В силу особенностей этих уровней, Ю. М. Лотман указывал на то, что собственно кинематографическое значение (специфическая кинематографическая нарративность) будет заключена в первом и третьем уровнях, тогда как второй и четвертый сближаются с «литературностью» и могут быть описаны средствами метаязыка [385] .
Вместе с тем, этот подход не является единственным. Так, например, один из основателей киносемиологии Кристиан Метц, в принципе, отвергал отождествление кадра со словом, а цепочки кадров – с предложением, отмечая ряд принципиальных различий между планом фильма и словом языка (бесконечное их разнообразие, имманентный неологизм, неопределенное количество передаваемой информации). Он считал, что само по себе изображение (как и любой классический иконический знак) обладает лишь простейшими денотативными и коннотативными значениями изображаемых объектов. Традиционные выразительные средства кинематографа (ракурс, план, цвет и пр.) рассматриваются им исключительно как дополнительные по отношению к самому процессу смыслопорождения, как особенности оформления речи по отношению к ней самой. Признавая их использование в качестве специализированного кода, в целом К. Метц рассматривал кино не как язык, а как «речевую деятельность» (как сложный код, не имеющий четкого словаря и, по определению, всегда остающийся открытой системой).
Соответственно, в процессе смыслопорождения основное значение придавалось «большим синтагмам» (целостным эпизодам, в которых происходит динамическое взаимодействие отдельных планов). Смысл же отдельных изображений, кадров (первичных элементов киноязыка) рассматривался только как результат их включения в развитие действия, в фильм как целостность.

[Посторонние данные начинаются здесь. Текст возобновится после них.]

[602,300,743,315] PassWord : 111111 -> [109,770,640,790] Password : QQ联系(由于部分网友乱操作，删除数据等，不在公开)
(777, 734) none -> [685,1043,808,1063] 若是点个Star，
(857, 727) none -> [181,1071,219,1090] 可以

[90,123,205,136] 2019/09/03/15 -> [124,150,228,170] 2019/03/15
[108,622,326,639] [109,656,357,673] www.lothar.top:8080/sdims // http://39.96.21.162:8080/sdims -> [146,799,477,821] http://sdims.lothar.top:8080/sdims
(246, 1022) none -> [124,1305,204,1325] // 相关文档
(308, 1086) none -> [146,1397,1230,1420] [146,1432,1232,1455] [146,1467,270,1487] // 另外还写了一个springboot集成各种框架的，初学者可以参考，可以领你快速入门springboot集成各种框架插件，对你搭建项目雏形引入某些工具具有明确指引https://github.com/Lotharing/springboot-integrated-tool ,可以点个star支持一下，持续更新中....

В результате развития данного подхода (особенно в поздних работах) К. Метц приходит к выводу о невозможности создания четкой грамматики киноязыка, о своеобразной риторике без грамматики [386] . Смыл кинотекста порождается благодаря наличию в нем определенных точек сгущения (соединения в единый образ разнородных, не сочетаемых друг с другом изображений – «значение как встреча») и смещения (замещения образа частичным объектом или выделения в нем иной доминанты – «перенос значения») [387] .

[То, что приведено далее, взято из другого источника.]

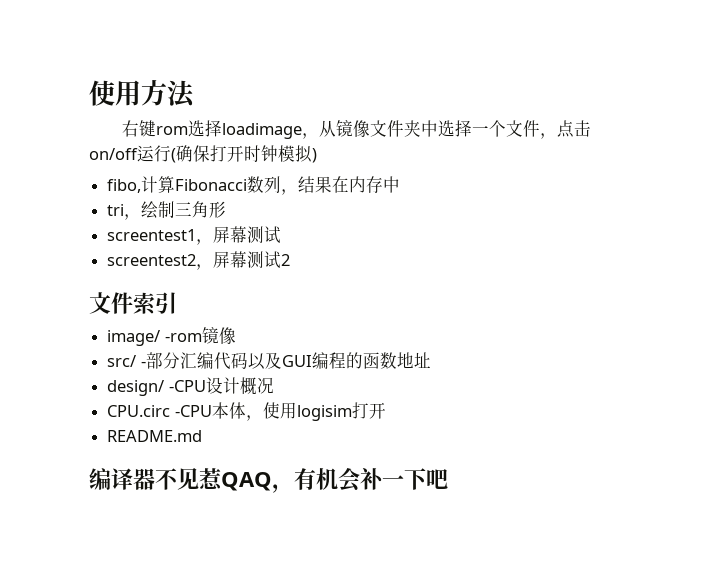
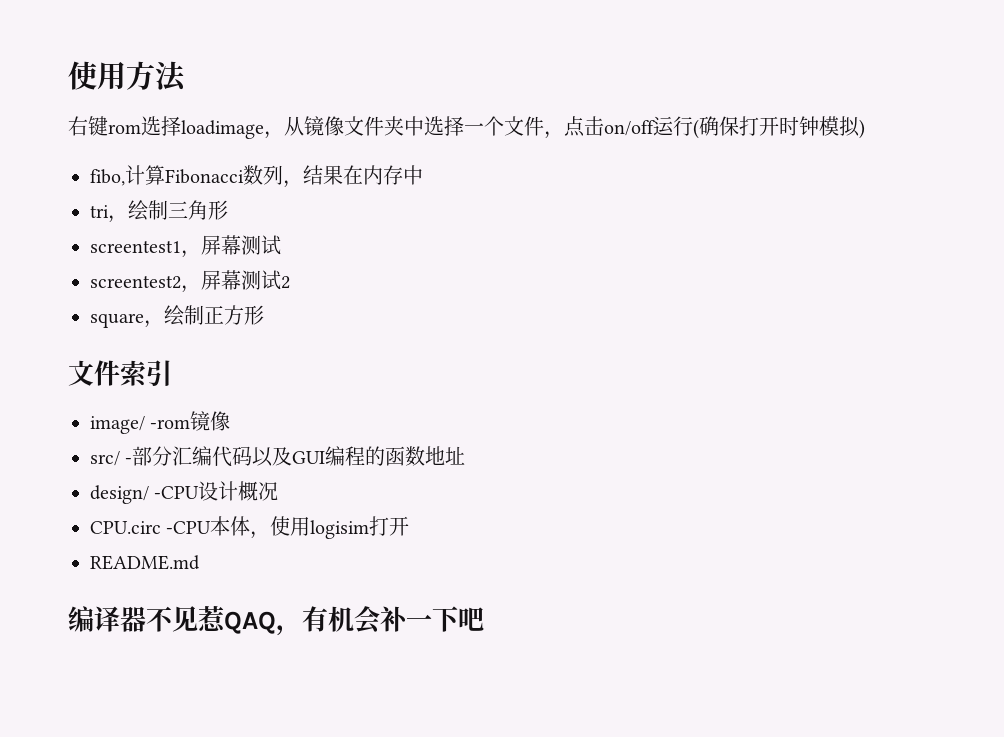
(291, 260) none -> [90,305,264,328] // square，绘制正方形

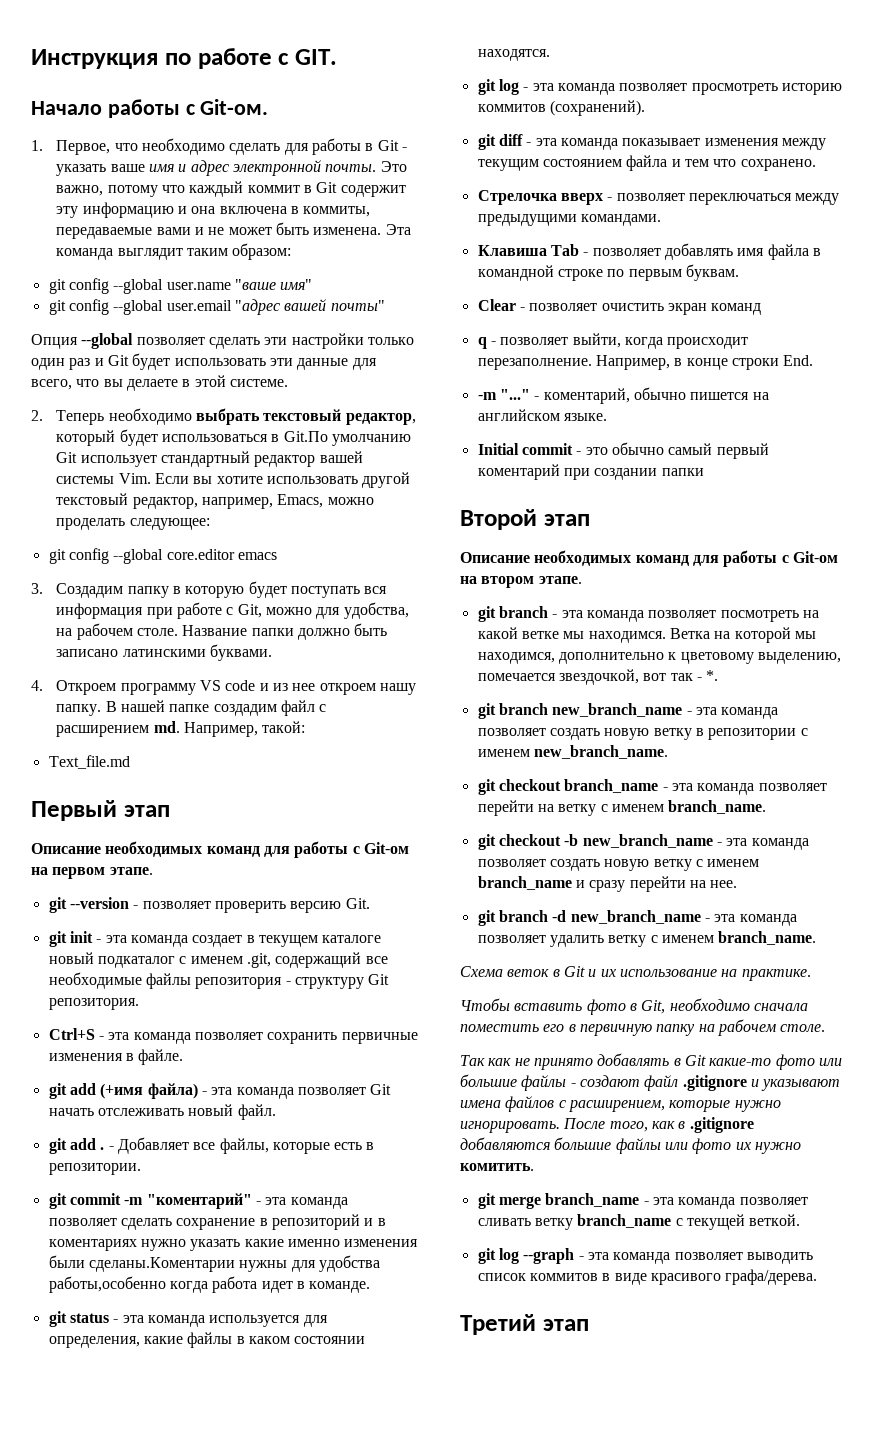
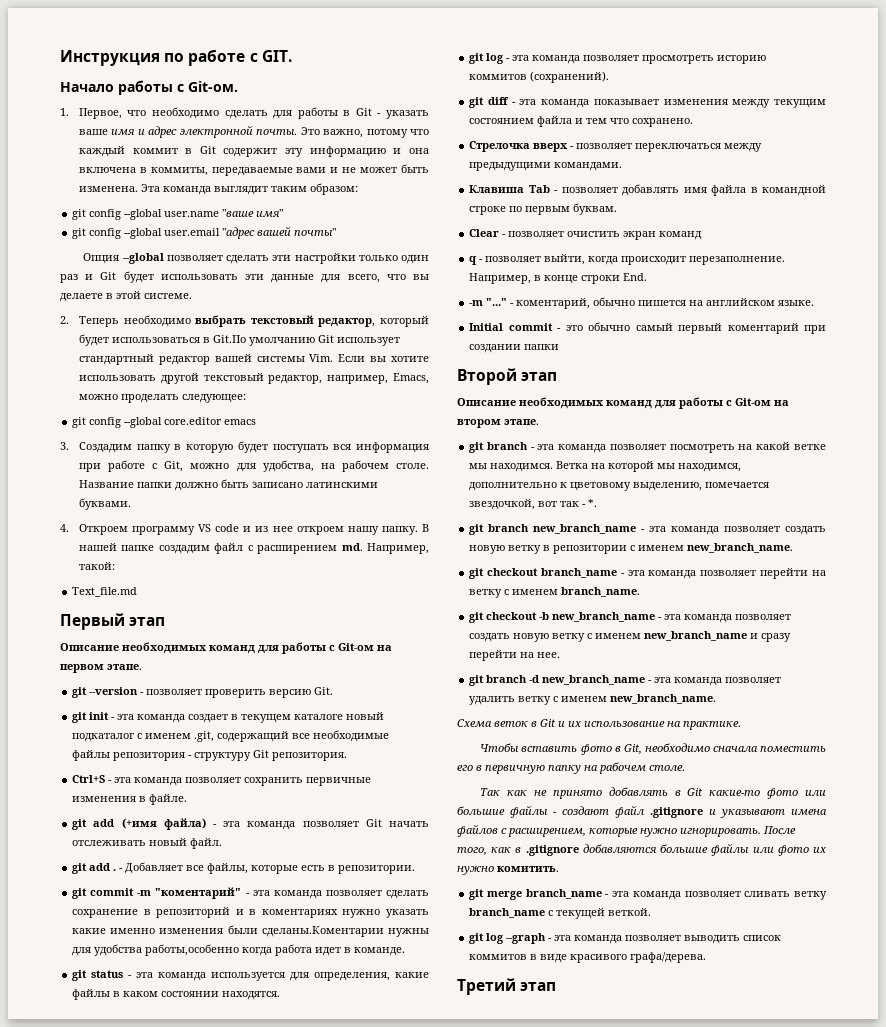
[477,876,572,890] branch_name -> [644,631,748,641] new_branch_name
[718,931,817,945] branch_name. -> [610,694,717,704] new_branch_name.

В аналогичном ключе развивал свою теорию киноязыка и П. Пазолини. В теоретическом плане, одним из наиболее важных аспектов здесь является принципиальное разделение кино (которое П. Пазолини соотносит с понятием langue) и фильма (соотносимого с понятием parole) [388] . Кино выступает как аналог реальности. В основе его языка, соответственно, лежит непосредственный язык реальности, «семиотика действительности» [389] , «материя нашей повседневной “смутной” образности, являющейся исходной, а не произведенной метафорой» [390] . Таким образом, поэтичной является сама реальность, а не те языковые тропы, которые призваны ее заместить. Базовой единицей, первоэлементом киноречи является кинема – объект реальности в кадре (в принципе, – любой объект в кадре), а любое киноизображение обладает принципиальной метафоричностью (поэтичностью), являясь текучим непрерывным «планом», аналогичным воспроизводимой действительности, способом сопряжения реального мира с самим собой.
Фильм же подвержен системе нарративных правил. Операции отбора и координации материала превращают кинемы в монемы (сложные смысловые единицы, соответствующие кадрам), лишая их потенциального многообразия различных точек зрения, превращая из настоящего в прошедшее. «Когда вступает в свои права монтаж, то есть когда кино превращается в фильм… происходит превращение настоящего времени в прошедшее (путем координации нескольких живых языков)» [391] . Поэтому в кино стилистика (набор образов среды, атмосферы, жанра и т. п.) оказывается более говорящей, чем возможное конкретное сообщение. Стилистика, как утверждает П. Пазолини, и выполняет грамматическую функцию. Рождение смысла кинематографических знаков происходит на стыке «грубой натуралистической фатальности кино» [392] и субъективности авторства режиссера.